Tokyo’s Olympics trial
EVEN THE BEST-LAID PLANS WERE NO MATCH FOR 2020.
When TIME sat down with Yuriko Koike in late 2019, Tokyo’s governor was exuberant in anticipation of the approaching Olympic and Paralympic Games. She capped our interview in the city’s hulking Metropolitan Government Building with an impromptu tour of the rooftop viewing gallery, where tourists browsed caps and tees emblazoned with the Tokyo 2020 emblem. In a flash, Koike hopped a security barrier and sat at a yellow-and-black polka-dot piano to play a few bars of “Bohemian Rhapsody.” “Did you know this is Godzilla’s favorite building?” she teased.
The monster could hardly have done more damage to Tokyo than the pandemic.

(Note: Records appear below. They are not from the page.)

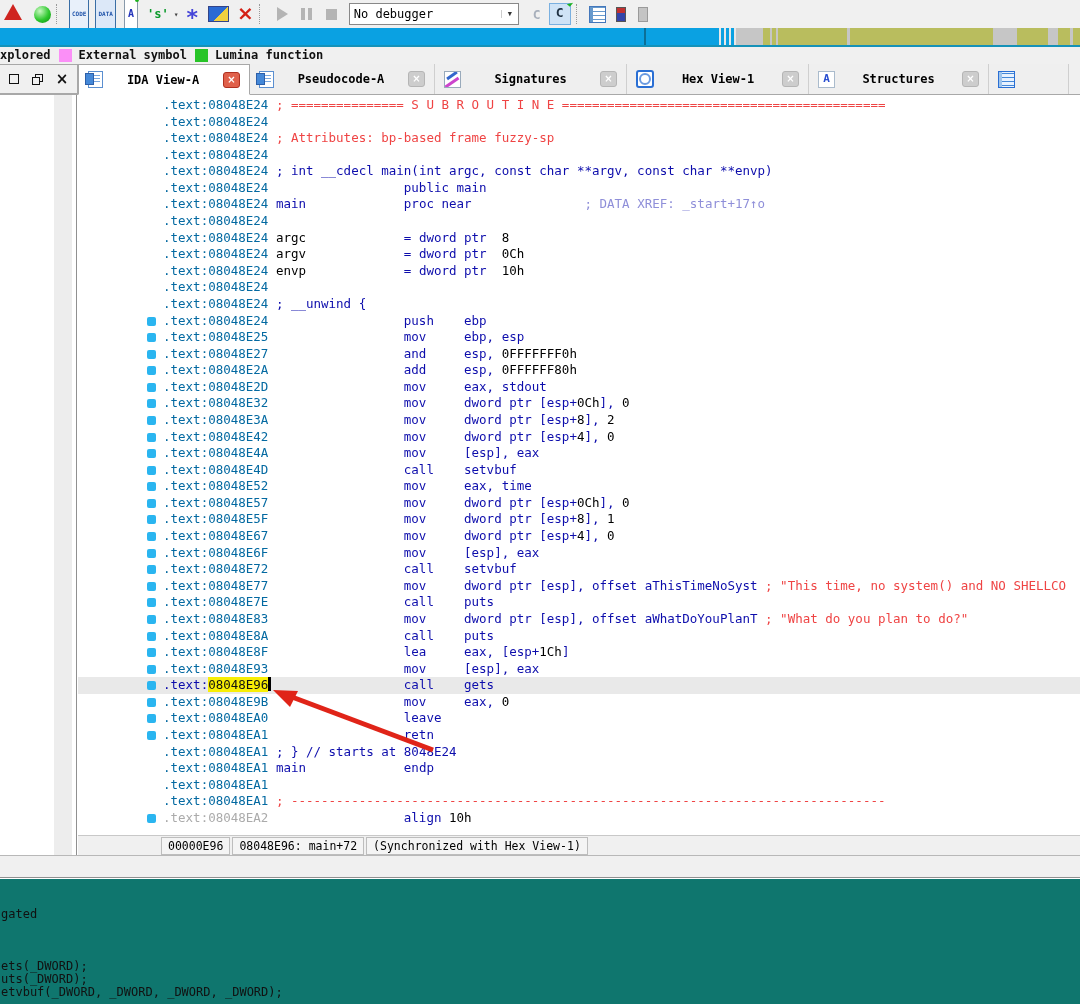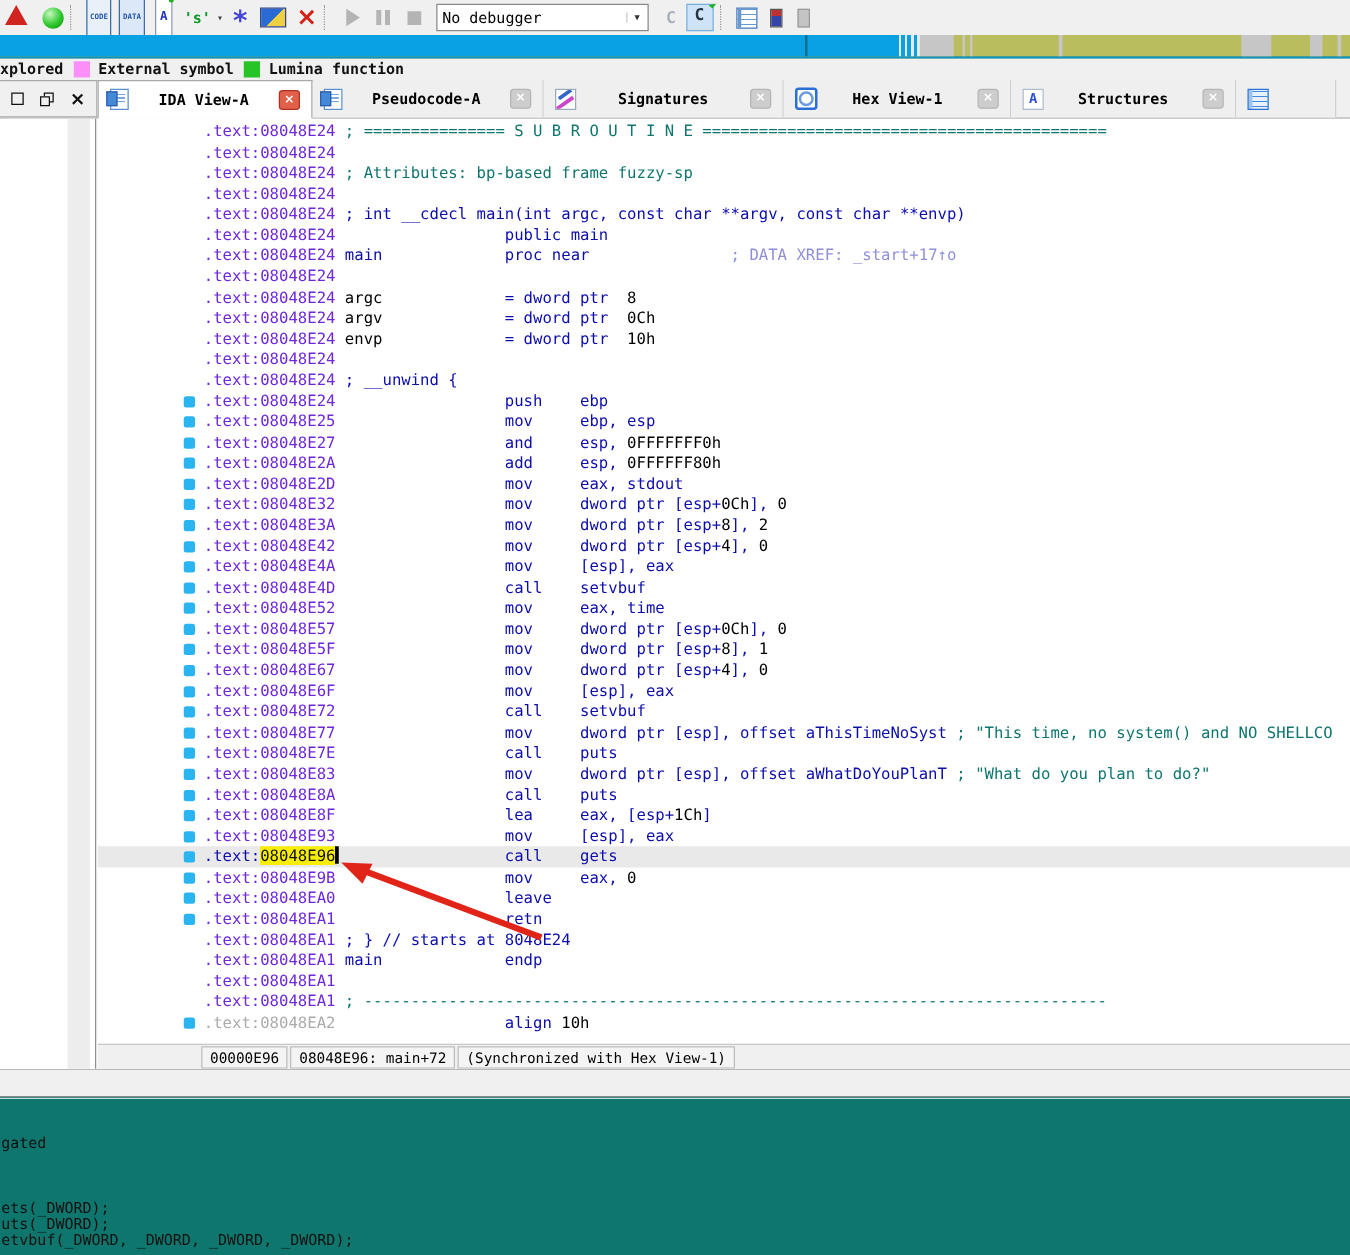".text:08048E24" .sg-k { color: #6d28d9 -> #0369a1 }
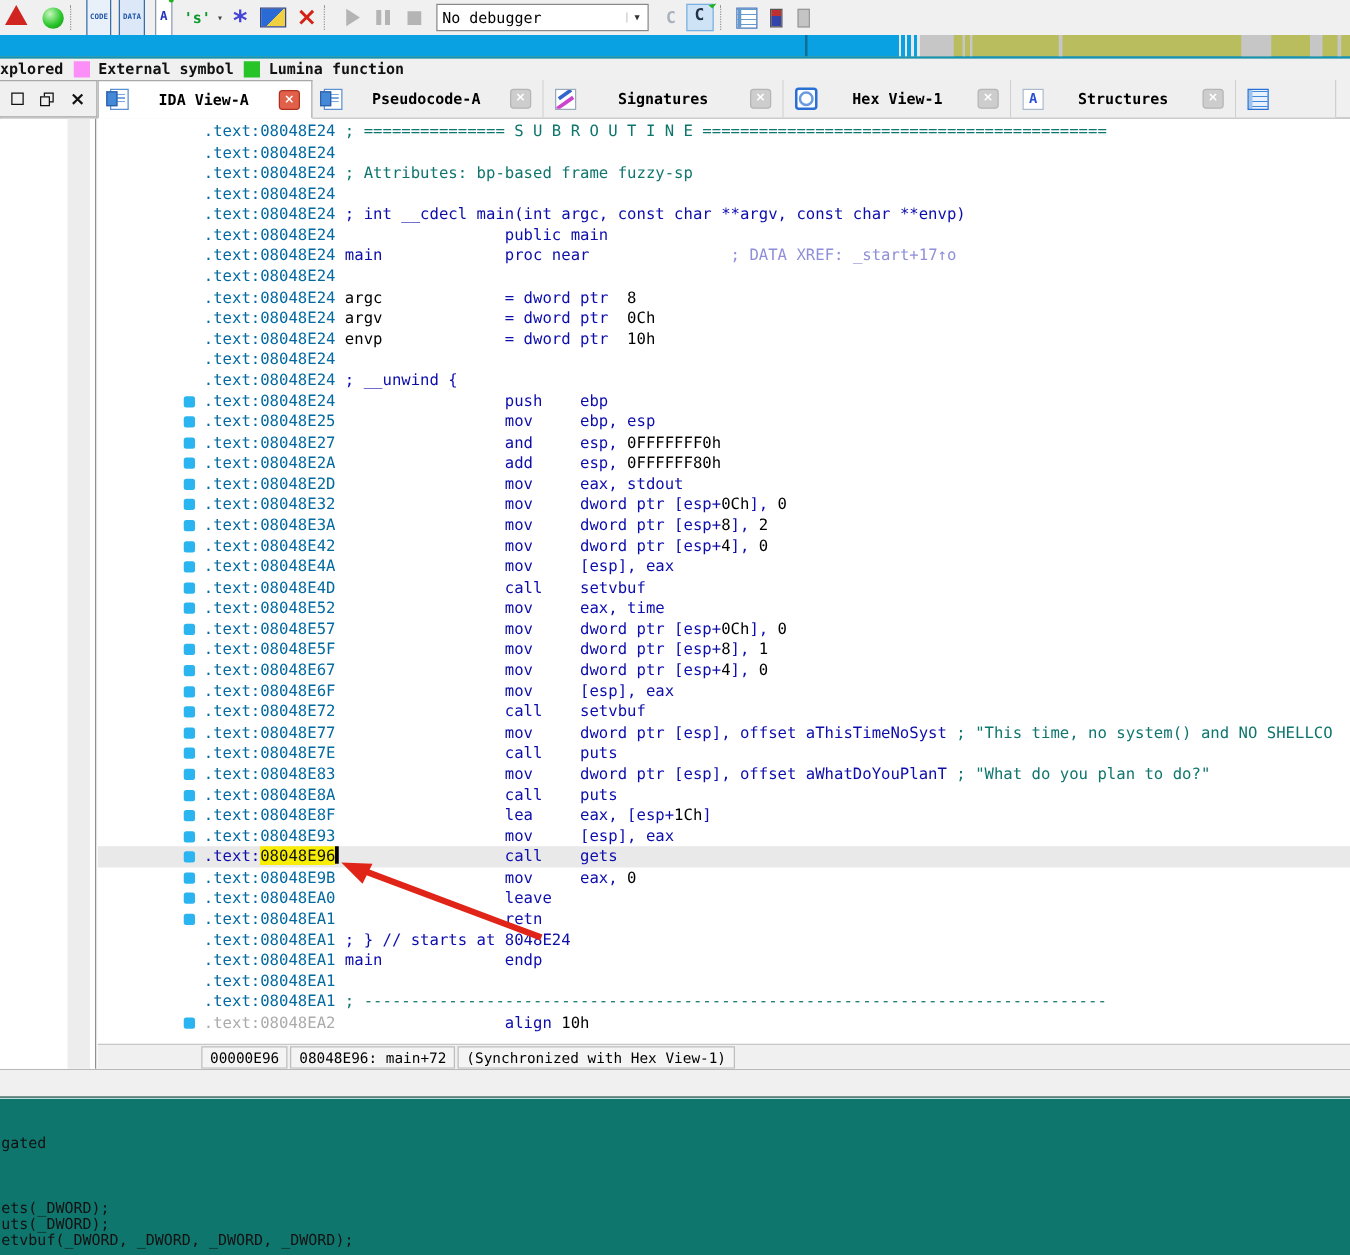"; =============== S U B" .sg-c { color: #0f766e -> #ef4444 }
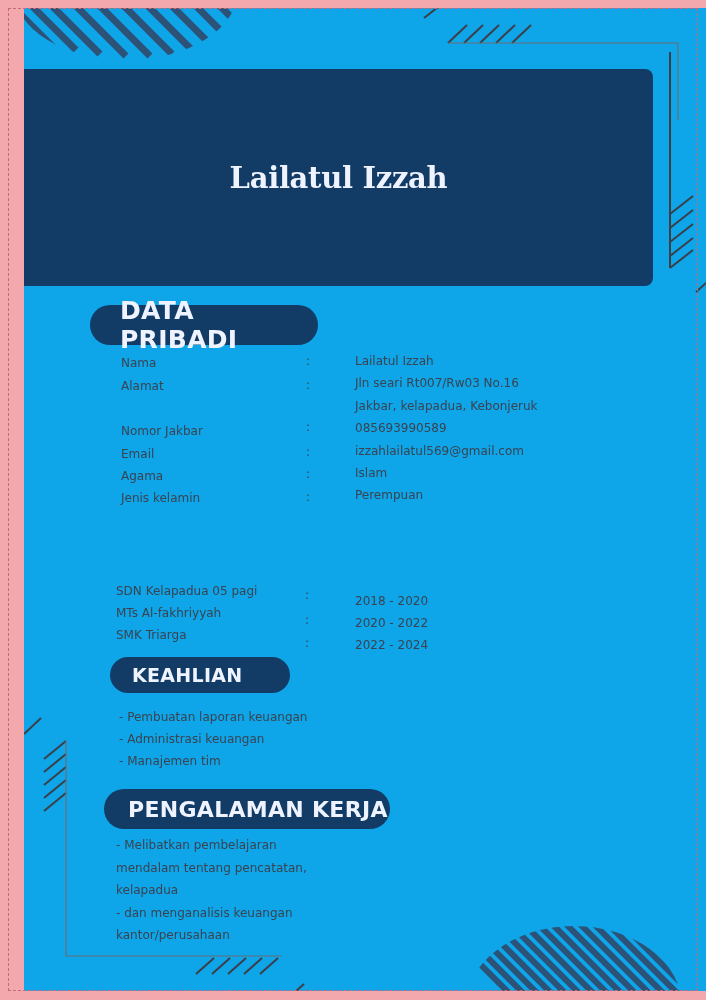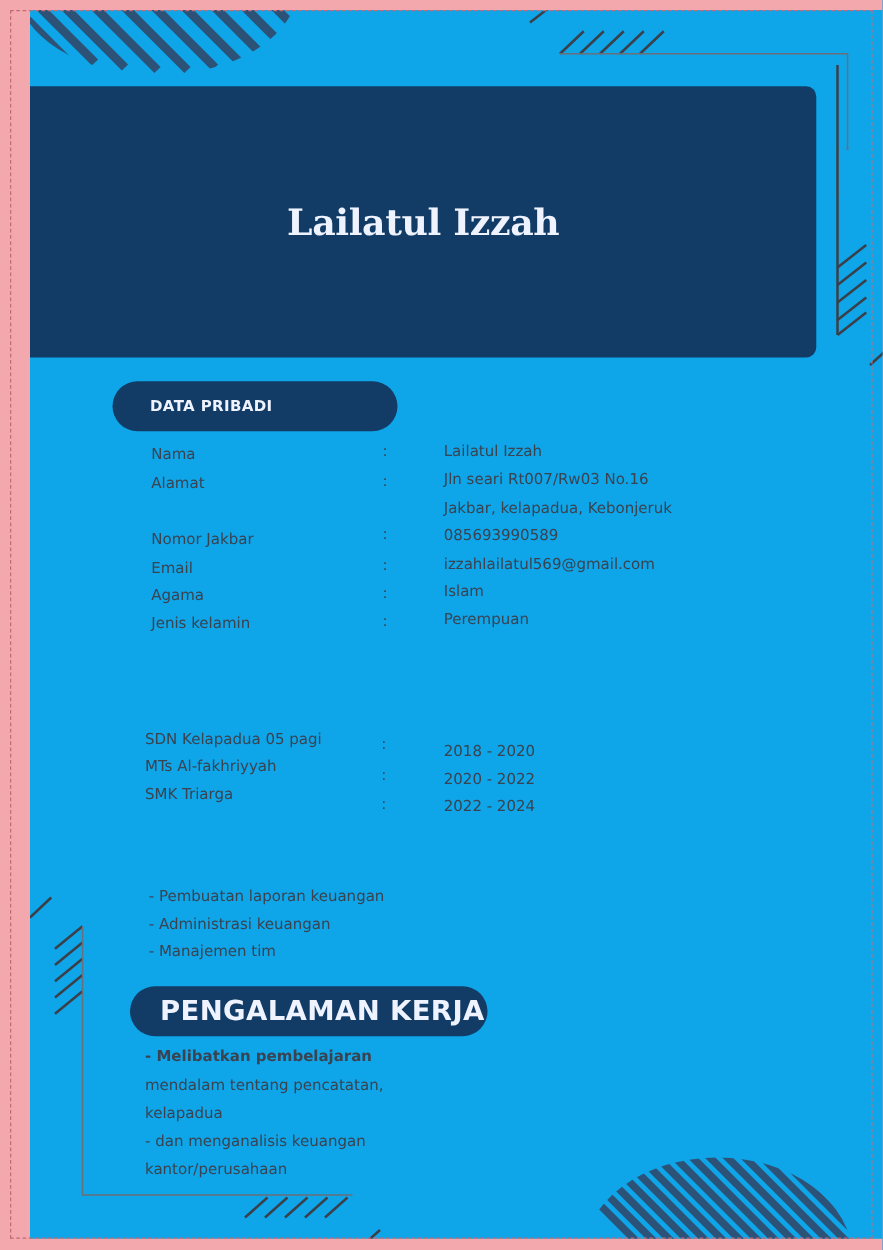"DATA PRIBADI" div.pill { font-size: 12px -> 25px }
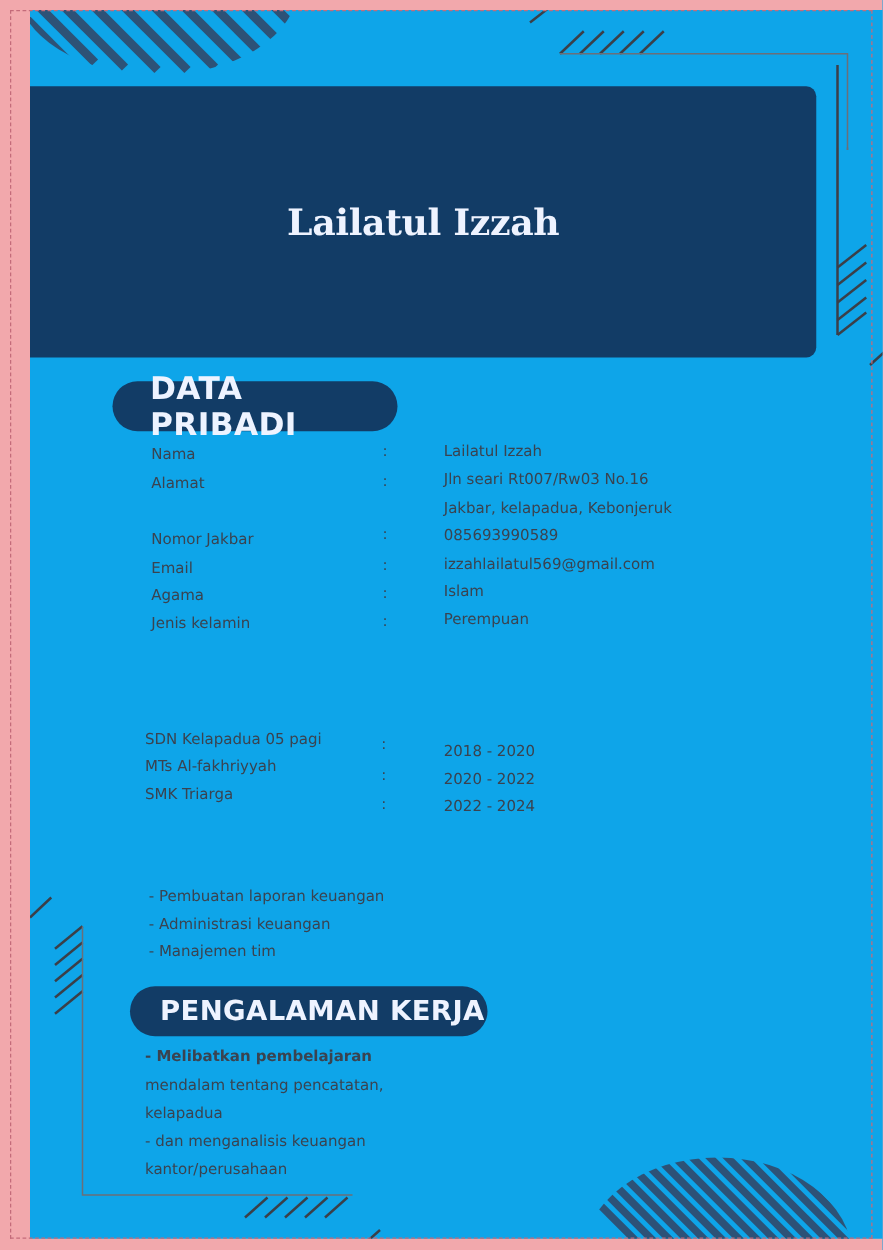"KEAHLIAN" div.pill { html: none -> <div> <span>KEAHLIAN</span> </div> }
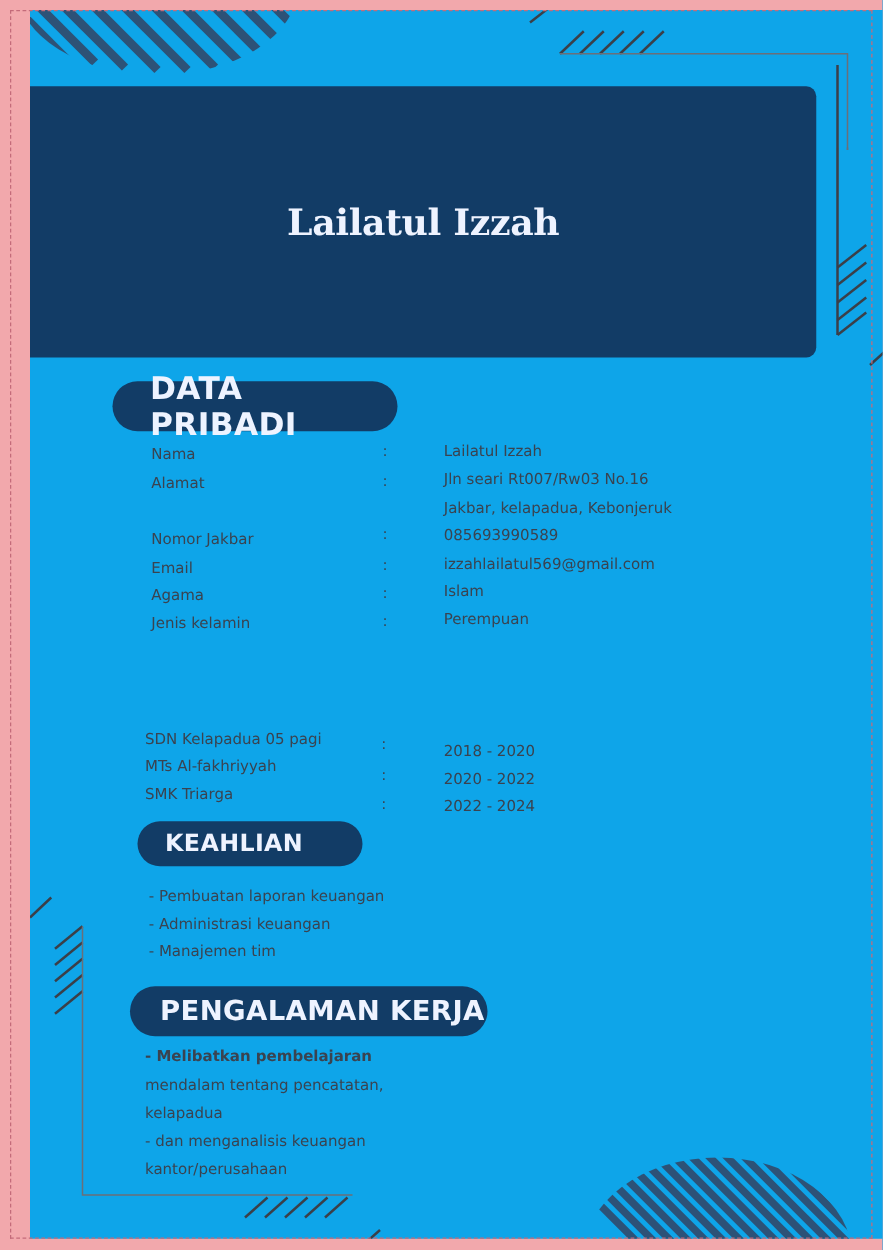"- Melibatkan pembelajaran" div.text { font-weight: bold -> none }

The Games have been postponed, tourists have been largely banished from the Japanese capital, and TIME’s conversation with Koike on Oct. 14 takes place at a socially distant 1,000 miles via Zoom. Yet her ardor remained undimmed as Koike discussed plans for the rescheduled Games set to run from July 23 to Aug. 8. “You can feel the power of sport is even stronger because of the current situation,” she said. “Tokyo 2020 will be symbolic to prove that people, all together from across the world, have defeated the virus.”